Así las cosas, la complejidad del problema se multiplica y encontrar soluciones efectivas y rápidas no parece posible. Una de las cuestiones que ha llamado la atención es la posibilidad de exigir a la ciudadanía una vacunación obligatoria. Ante la existencia de un medicamento seguro y eficaz que acabe con esta lacra, no habría que establecer obligación legal alguna, pues la razón y el sentido común impulsarían a atender la petición sin mayores consideraciones. No obstante, frente a la premisa anterior, comienzan a abrirse importantes grietas en forma de voces que cuestionan la seguridad de la vacuna, que alertan sobre sus posibles efectos secundarios y que sospechan de la rapidez de su fabricación, por lo que la concienciación masiva de la gente peligra.
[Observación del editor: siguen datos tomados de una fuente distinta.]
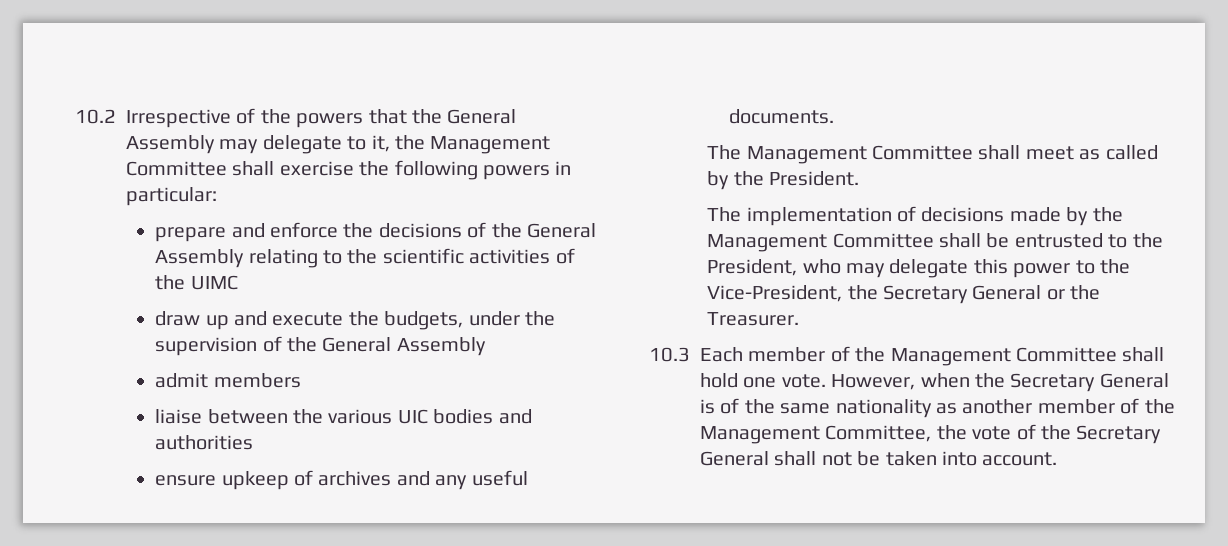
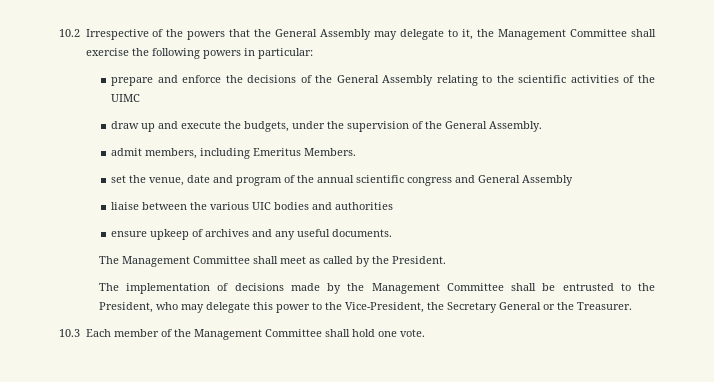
- draw up and execute the budgets, under the supervision of the General Assembly
+ draw up and execute the budgets, under the supervision of the General Assembly.
- admit members
+ admit members, including Emeritus Members.
+ set the venue, date and program of the annual scientific congress and General Assembly
- However, when the Secretary General is of the same nationality as another member of the Management Committee, the vote of the Secretary General shall not be taken into account.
Según una encuesta del CIS dada a conocer la semana pasada, el 55,2 por ciento de los españoles prefiere esperar a conocer los efectos de la vacuna contra el coronavirus para decidir si se la pone o no.
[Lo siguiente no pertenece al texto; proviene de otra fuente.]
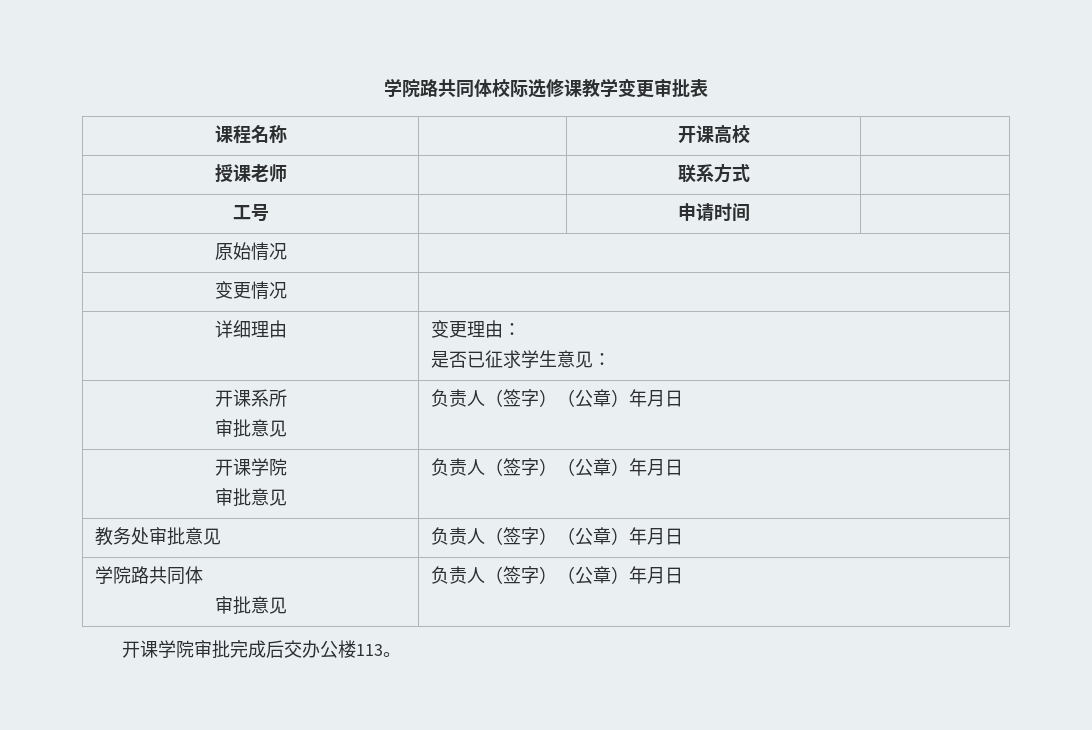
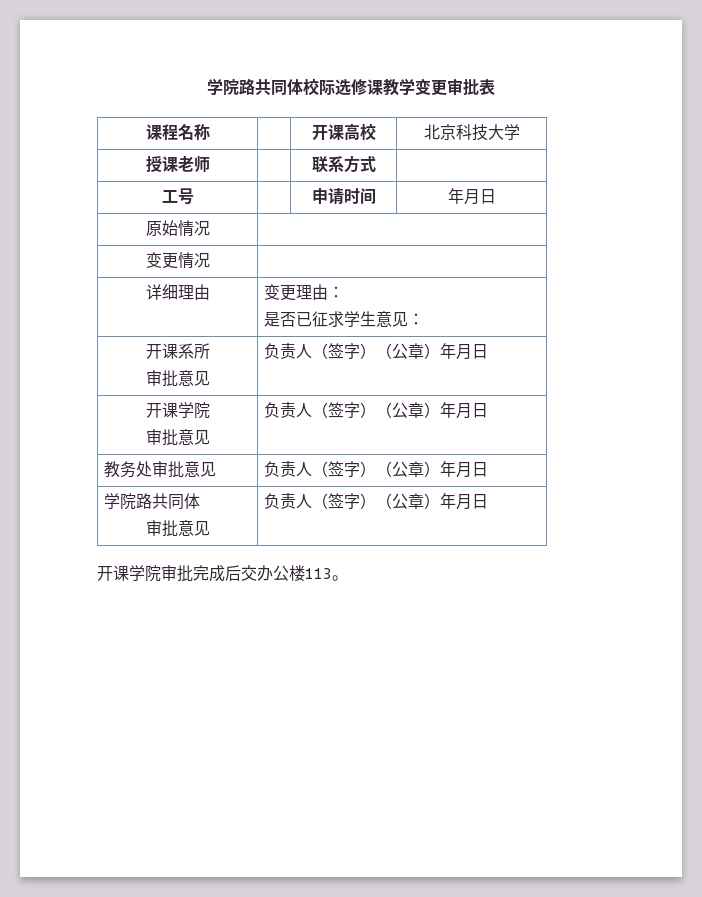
- 课程名称 | | 开课高校 |
+ 课程名称 | | 开课高校 | 北京科技大学
- 工号 | | 申请时间 |
+ 工号 | | 申请时间 | 年月日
Luego ¿puede un Gobierno obligar a las personas a inyectársela? No existe respuesta jurídica sencilla a esa pregunta. Quienes responden de forma afirmativa, lo hacen tras efectuar una serie de interpretaciones sobre algunos artículos vigentes. Quienes no apuestan por el sí tajante, sin embargo, aluden a la existencia de derechos que imposibilitarían una contestación rotunda.
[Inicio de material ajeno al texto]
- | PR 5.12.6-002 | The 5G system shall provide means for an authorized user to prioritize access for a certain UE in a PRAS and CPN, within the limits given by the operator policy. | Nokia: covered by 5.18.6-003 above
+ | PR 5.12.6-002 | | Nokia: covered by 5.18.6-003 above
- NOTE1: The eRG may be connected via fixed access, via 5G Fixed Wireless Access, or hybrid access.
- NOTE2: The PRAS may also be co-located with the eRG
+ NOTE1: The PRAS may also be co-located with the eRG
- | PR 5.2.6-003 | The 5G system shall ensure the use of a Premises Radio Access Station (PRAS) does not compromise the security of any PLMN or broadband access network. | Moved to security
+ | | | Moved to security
El artículo 12 de la Ley Orgánica 4/1981, de 1 de junio, de los Estados de alarma, excepción y sitio establece que la Autoridad competente podrá adoptar por sí las medidas establecidas en las normas para la lucha contra las enfermedades infecciosas. Y la Ley Orgánica 3/1986, de 14 de abril, de Medidas Especiales en Materia de Salud Pública indica que, con el fin de controlar las enfermedades transmisibles, la autoridad sanitaria podrá adoptar las medidas oportunas para el control de los enfermos, de las personas que estén o hayan estado en contacto con los mismos y del medio ambiente inmediato, así como las que se consideren necesarias en caso de riesgo de carácter transmisible.
Hay quien rebusca y se remonta a la Ley de 25 de noviembre de 1944, de Bases de Sanidad Nacional, para hallar una respuesta que clarifique el asunto. En dicha norma se establece que “las vacunaciones contra la viruela y la difteria y contra las infecciones tíficas y paratíficas podrán ser declaradas obligatorias por el Gobierno cuando, por la existencia de casos repetidos de estas enfermedades o por el estado epidémico del momento o previsible, se juzgue conveniente. En todas las demás infecciones en que existan medios de vacunación de reconocida eficacia total o parcial y en que ésta no constituya peligro alguno, podrán ser recomendadas y, en su caso, impuestas por las autoridades sanitarias”. La coletilla “de reconocida eficacia” parece, pues, que nos puede devolver a la casilla de salida.
Personalmente, creo que debería aprobarse una ley en la que claramente se impusiese esa medida, si al menos ese es el camino que quiere seguirse, con el objetivo de erradicar la inseguridad jurídica que existe actualmente. Ya es hora de dejar a un lado las interpretaciones forzadas y los Decretos del Gobierno y establecer una regulación clara, proporcionada y eficaz sobre este trascendental asunto, habida cuenta que nuestro ordenamiento jurídico no está preparado para dar respuesta a problemas de semejante magnitud.